§ Activity: Starting with the first line below, extract each line through the one that contains "[19,370,193,380] [19,397,90,405] L’architecture", inclusive, excluding pictures.

%%

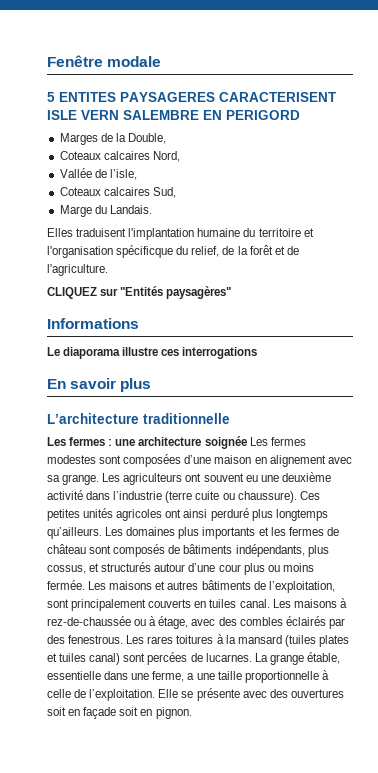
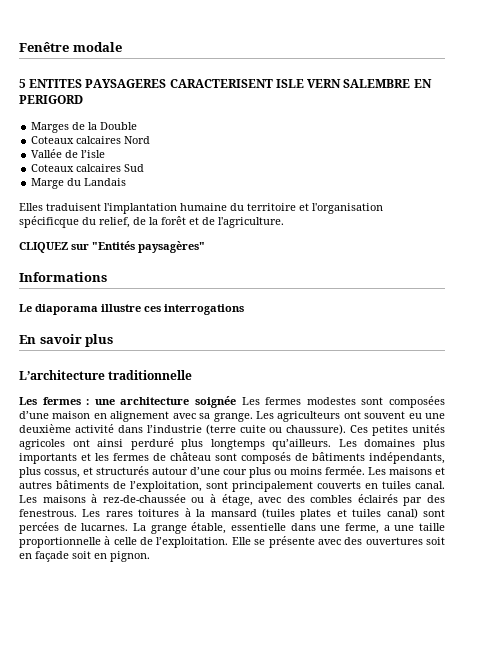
[127,133,166,144] [59,151,180,162] Double, // Coteaux calcaires Nord, -> [100,122,138,130] [31,136,151,144] Double // Coteaux calcaires Nord
[109,169,137,180] [59,187,176,198] l’isle, // Coteaux calcaires Sud, -> [81,150,106,158] [31,164,145,172] l’isle // Coteaux calcaires Sud
[109,205,152,214] Landais. -> [84,178,127,186] Landais

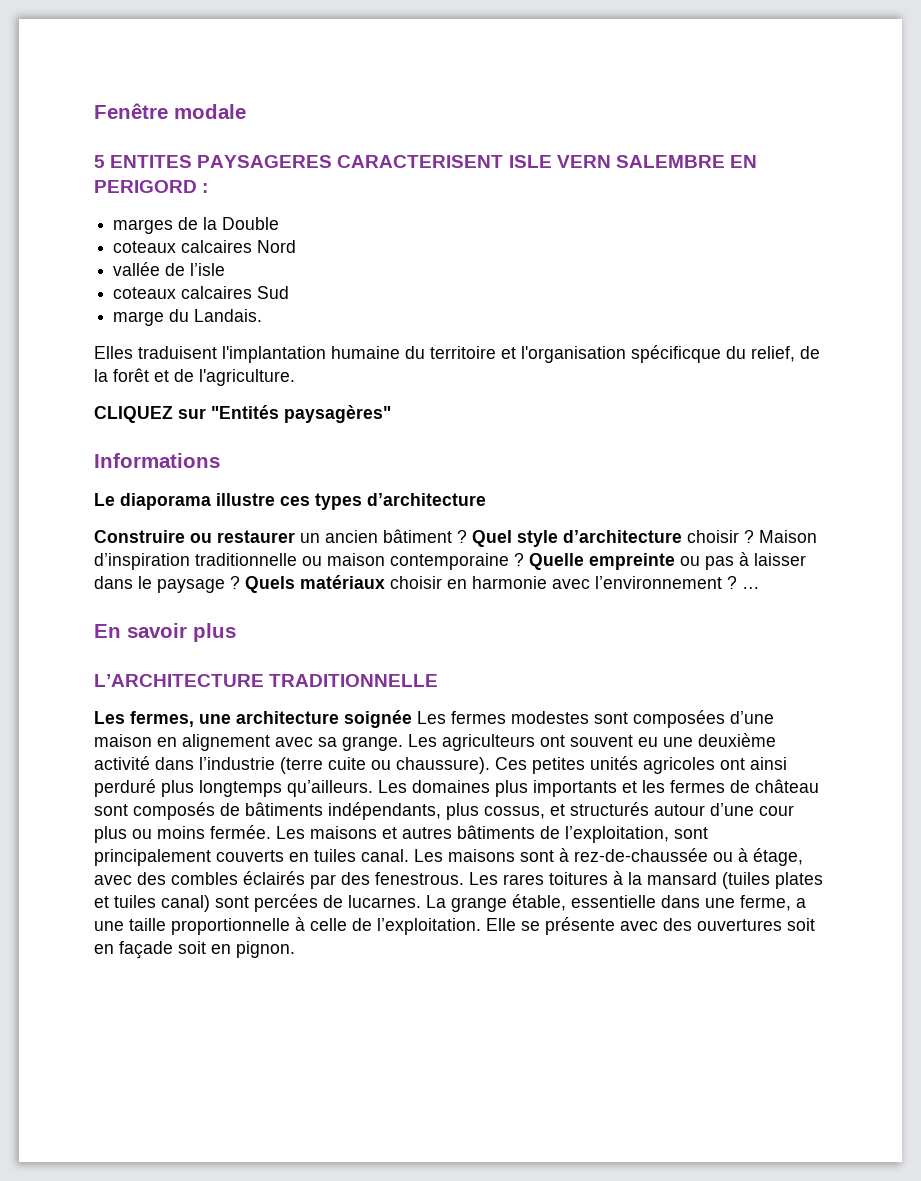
[31,122,70,133] // Marges -> [202,183,209,193] [113,219,174,234] : // marges
[31,136,75,144] Coteaux -> [113,241,177,253] coteaux
[31,149,63,158] Vallée -> [113,262,161,276] vallée
[31,164,75,172] Coteaux -> [113,287,177,299] coteaux
[31,178,127,189] Marge du Landais -> [113,309,263,326] marge du Landais.
[164,304,244,315] interrogations -> [315,493,486,510] [94,529,817,547] [94,552,806,570] [94,575,760,593] types d’architecture // Construire ou restaurer un ancien bâtiment ? Quel style d’architecture choisir ? Maison d’inspiration traditionnelle ou maison contemporaine ? Quelle empreinte ou pas à laisser dans le paysage ? Quels matériaux choisir en harmonie avec l’environnement ? …
[19,370,193,380] [19,397,90,405] L’architecture traditionnelle // Les fermes : -> [94,674,439,687] [94,711,194,727] L’ARCHITECTURE TRADITIONNELLE // Les fermes,
(86, 499) none -> [520,850,554,862] sont

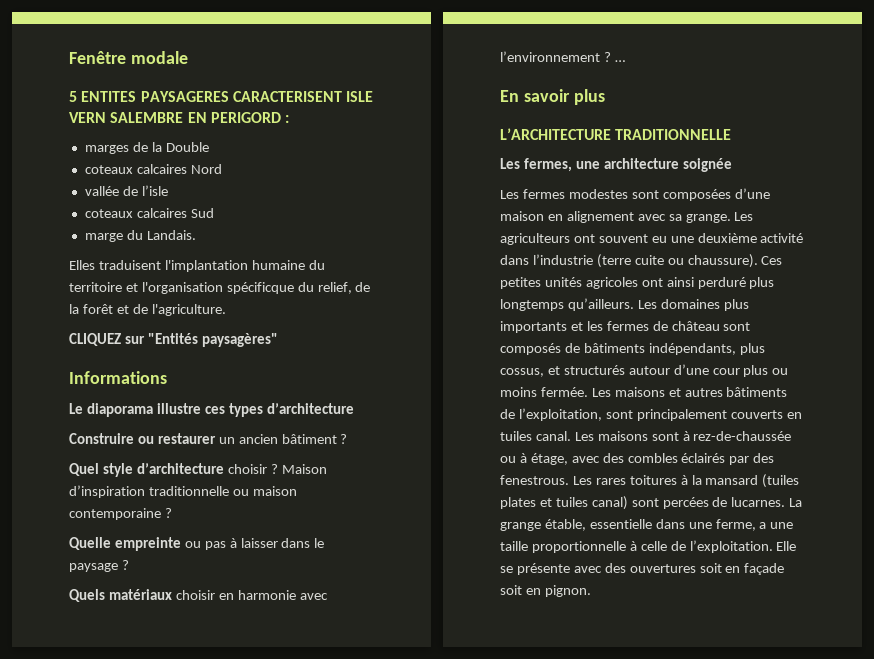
(467, 536) none -> (348, 439) //
(524, 559) none -> (172, 513) //
(240, 582) none -> (129, 565) //
(412, 719) none -> (732, 165) //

%%

§ Expected answer:
[127,133,166,144] [59,151,180,162] Double, // Coteaux calcaires Nord, -> [100,122,138,130] [31,136,151,144] Double // Coteaux calcaires Nord
[109,169,137,180] [59,187,176,198] l’isle, // Coteaux calcaires Sud, -> [81,150,106,158] [31,164,145,172] l’isle // Coteaux calcaires Sud
[109,205,152,214] Landais. -> [84,178,127,186] Landais

[31,122,70,133] // Marges -> [202,183,209,193] [113,219,174,234] : // marges
[31,136,75,144] Coteaux -> [113,241,177,253] coteaux
[31,149,63,158] Vallée -> [113,262,161,276] vallée
[31,164,75,172] Coteaux -> [113,287,177,299] coteaux
[31,178,127,189] Marge du Landais -> [113,309,263,326] marge du Landais.
[164,304,244,315] interrogations -> [315,493,486,510] [94,529,817,547] [94,552,806,570] [94,575,760,593] types d’architecture // Construire ou restaurer un ancien bâtiment ? Quel style d’architecture choisir ? Maison d’inspiration traditionnelle ou maison contemporaine ? Quelle empreinte ou pas à laisser dans le paysage ? Quels matériaux choisir en harmonie avec l’environnement ? …
[19,370,193,380] [19,397,90,405] L’architecture traditionnelle // Les fermes : -> [94,674,439,687] [94,711,194,727] L’ARCHITECTURE TRADITIONNELLE // Les fermes,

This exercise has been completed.